To achieve this I did 4 types of searches. The first one was a general google search asking for a list of academies in Birmingham. This turned up results like you see below, whilst they gave me lists they neither stated if a school was an academy nor could I download an Excel sheet. The second search was a Google Advance search, this focused on asking (Keywords) for downloadable excel sheets, academies, Birmingham, schools in Birmingham. This again showcased no results. The third method was just as unsuccessful, it was focused on searches on WhatDoTheyKnow and Birmingham City Council website to see if someone had requested and received a list of academies in Birmingham.

In the end, I went to the government website to find the information directly.

Step 2: Open up Microsoft Excel

The next step was to open Excel. This may sound like an obvious step, but due to the manual nature of the work, I would now have to insert the data manually. Excel was chosen because it’s simple and effective at the job.

Step 3: Find the data online

The next step was to the right data, after all, I don’t want every school in England, just Birmingham. To do this, I first searched for Birmingham under Local Authority, though in hindsight I should have done it by constituency as that would have been an interesting data visualisation.

I then selected ‘Academy’ under the school type and then selected all three stages when it comes to education phase, thus including every school on the list. I then got the list of 17o schools.

Note: You may see the comparison list, my plan was to add them all to that list then scrape that one sheet. However, when I tried to do that, I noticed that it missed out several key pieces of information including Attainment 8 Score, % of English speaking students and several other important elements.

Step 5: Manually transfer the data to Excel

The next step was long and tedious and took over 1 week to complete, due to work commitments. This was also a revealing part of the project as it showcased both the importance of open data and begged the question of is this data really open if I had to manually write it out?

The sheet was done simply in several columns, that covered all the categories that the website featured. Some spaces were left blank, this was because either the category did not apply to them, for instance, Secondary schools don’t have a ‘% Meeting Reading, Writing & English’ category.

Step 6: Find the governors data

The next step was to find the name of the governors for the second tab in the Excel sheet. Again, this could not be done via scraping so I had to manually go to each schools website (as it was not on their government website) find their governors list and copy it into the Excel document.

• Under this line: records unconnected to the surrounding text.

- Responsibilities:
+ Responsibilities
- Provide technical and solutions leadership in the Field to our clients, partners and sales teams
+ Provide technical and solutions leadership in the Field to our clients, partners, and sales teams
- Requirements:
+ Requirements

Step 7: Add the governors data to Excel

This is what the final product looks like once all the Governors had been added. As you can see, some entries are missing. This is because the list of governors was not on their website.

Step 8: Try and fill in the missing data

To address the missing gaps, I contact the schools on the list asking them for either a link to it on their website or a copy via Email. I did not take the formal FOI route because, I felt (and I was correct) that they all responded within 24-hours with the list, whereas an FOI may have taken more time.

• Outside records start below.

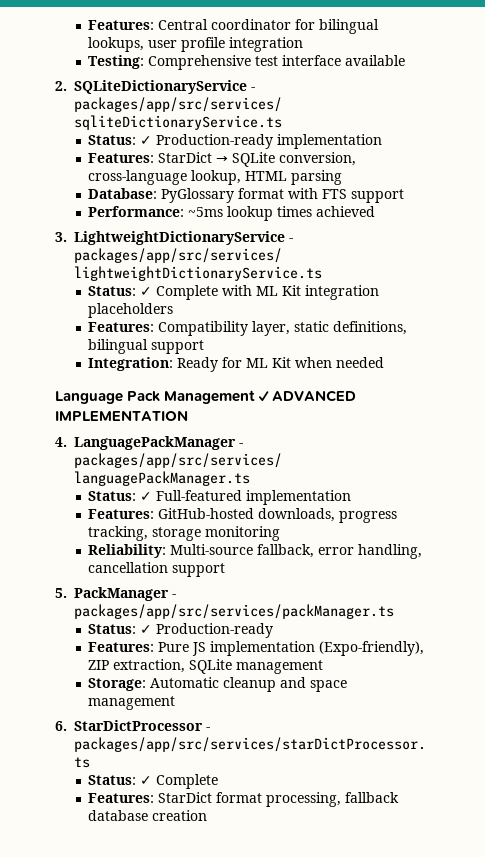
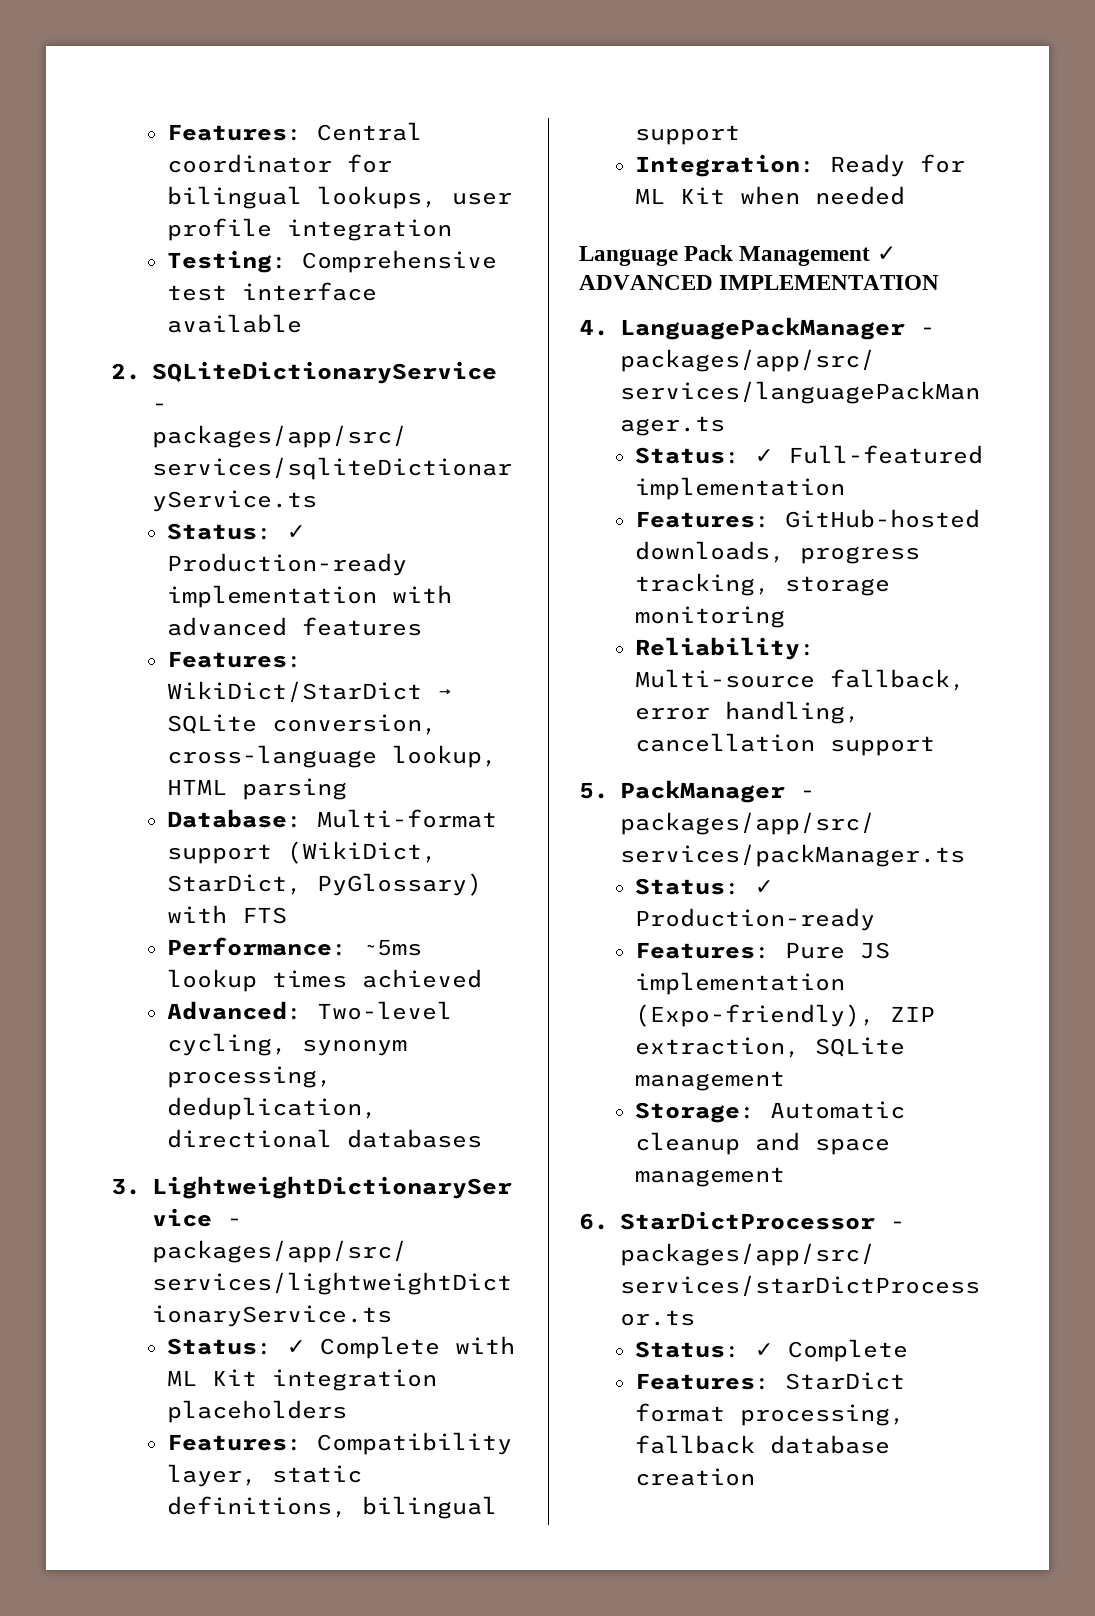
- Status: ✓ Production-ready implementation
- Features: StarDict → SQLite conversion, cross-language lookup, HTML parsing
+ Status: ✓ Production-ready implementation with advanced features
+ Features: WikiDict/StarDict → SQLite conversion, cross-language lookup, HTML parsing
- Database: PyGlossary format with FTS support
+ Database: Multi-format support (WikiDict, StarDict, PyGlossary) with FTS
+ Advanced: Two-level cycling, synonym processing, deduplication, directional databases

Step 9 : Add company directors

The final step was to find add the information about company directors to the Academy sponsors. To do this, I took the ten most common Academy sponsors in Birmingham (As these kept this element focused) and using companies house found their number. From there, I searched that number on the companies house database before copying all their directors into the Excel sheet.

Step 10: Excel the hell out of the document

The next step was to mess around with the data to find some trends. The first thing to was to cross the Governors and Companies House list. This was a pretty simple case of using =VLOOKUP. As we will explore in a future post, this came up with no results.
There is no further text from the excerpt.